4) If messages were first class values, then one could write code such as
   the following:

     | aMessage aPoint |
     aMessage <- Message for: (x: 0 y: 0).
     aPoint <- Point aMessage.

   The problem with the above is syntactical:  how can the compiler tell
   that "Point aMessage" means "send the message 'x: 0 y: 0' to Point" 
   and not "send the message 'aMessage' to Point"?  There are only two
   solutions to this problem.  Smalltalk uses one of them:  the syntax for 
   sending messages whose value is determined statically at compile time
   and for sending messages whose value is determined dynamically at run
   time is completely different.  For example, the "correct" way to code what
   is intended in the example above is:

     | aMessage anArgumentList aPoint |
     aMessage <- #x:y:.
     anArgumentList <- #(0 0).
     aPoint <- Point perform: aMessage with: anArgumentList.

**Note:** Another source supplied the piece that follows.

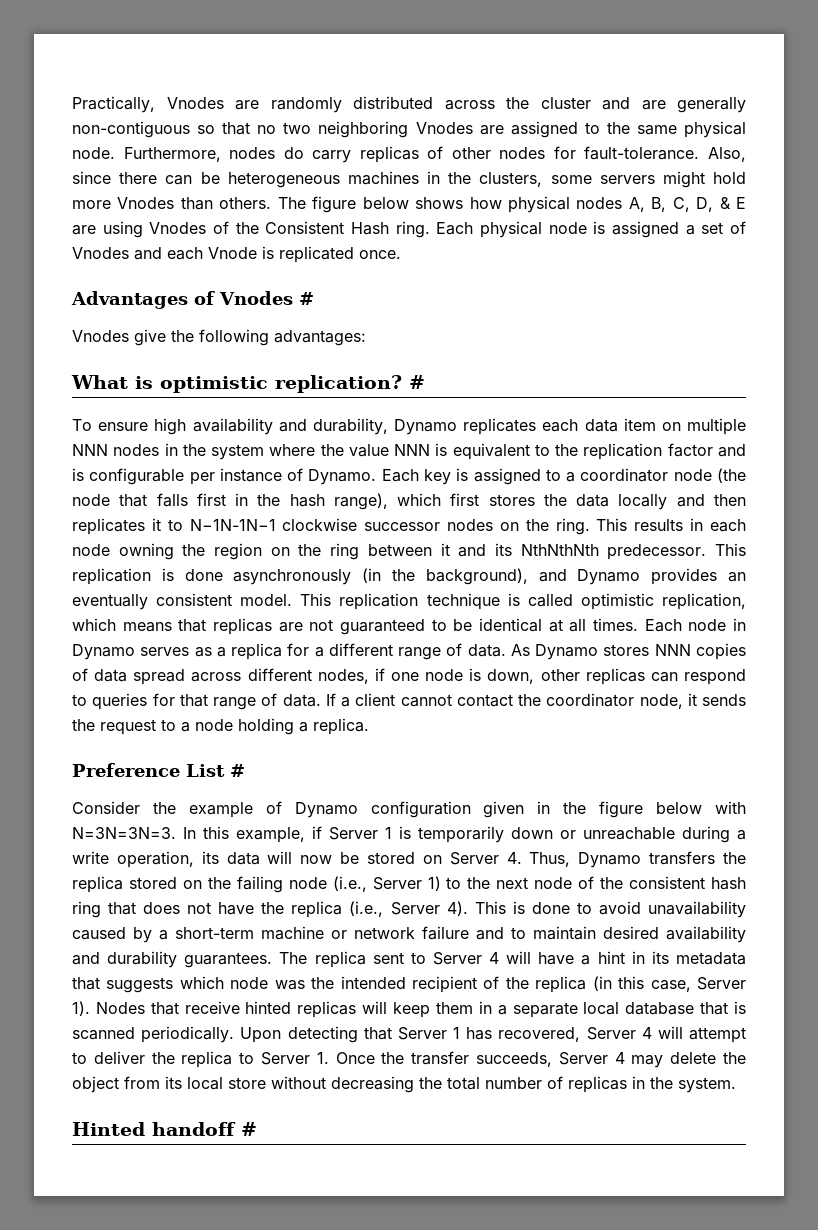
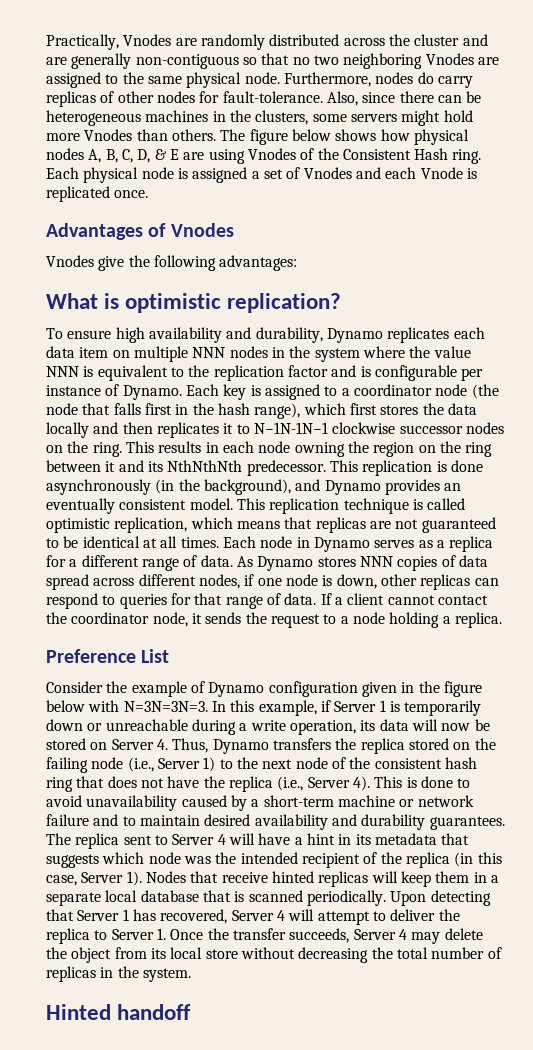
[299,292,314,305] # -> (234, 230) none
[409,375,425,389] # -> (342, 303) none
[230,764,245,777] # -> (170, 656) none
[241,1122,257,1136] # -> (192, 1012) none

   The problem with this is that the code is not independent of whether
   or not the message to be sent is static or dynamic.  Therefore, it is
   impossible to abstract over the code with regard to the property of
   static or dynamic message values.  But this is due to the syntax of
   Smalltalk.  It has nothing to do with the inherent properties of OOPLs.
   So the other (better) solution to the problem is to create OOPLs whose
   syntax for sending statically and dynamically determined message values
   is identical.

Alan Lovejoy; alan@pdn; 813-530-2211; AT&T Paradyne: 8550 Ulmerton, Largo, FL.
Disclaimer: I do not speak for AT&T Paradyne.  They do not speak for me. 
______________________________Down with Li Peng!________________________________
Motto: If nanomachines will be able to reconstruct you, YOU AREN'T DEAD YET.

cliff@ficc.uu.net (cliff click) (06/20/89)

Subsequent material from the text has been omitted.